* **TASK BRIEF**
Wherever a picture appears, skip it and retype the rest of the data exactly.

* **RECORDS SUPPLIED**
§

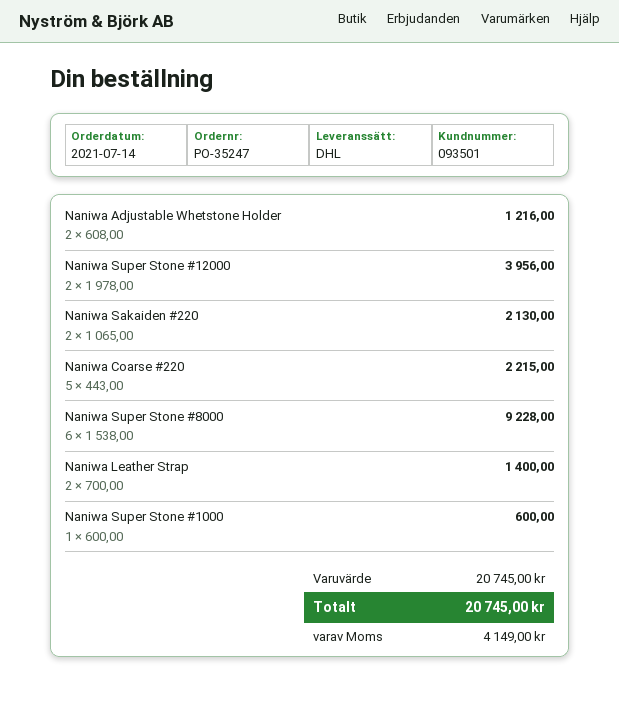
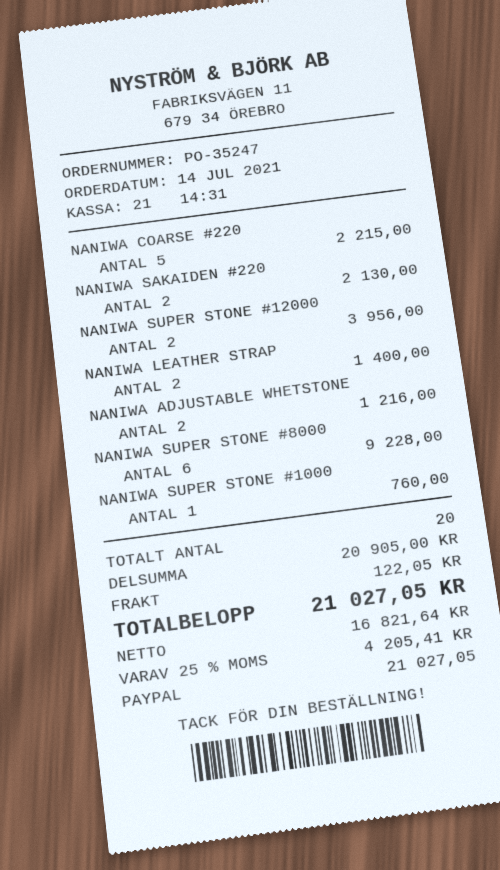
Naniwa Super Stone #1000: 1 for 600.00 -> 1 for 760.00
subtotal: 20745.00 -> 20905.00
shipping: none -> 122.05
tax: 4149.00 -> 4205.41
total: 20745.00 -> 21027.05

§

* **REPLY**
Naniwa Super Stone #1000: 1 for 600.00 -> 1 for 760.00
subtotal: 20745.00 -> 20905.00
shipping: none -> 122.05
tax: 4149.00 -> 4205.41
total: 20745.00 -> 21027.05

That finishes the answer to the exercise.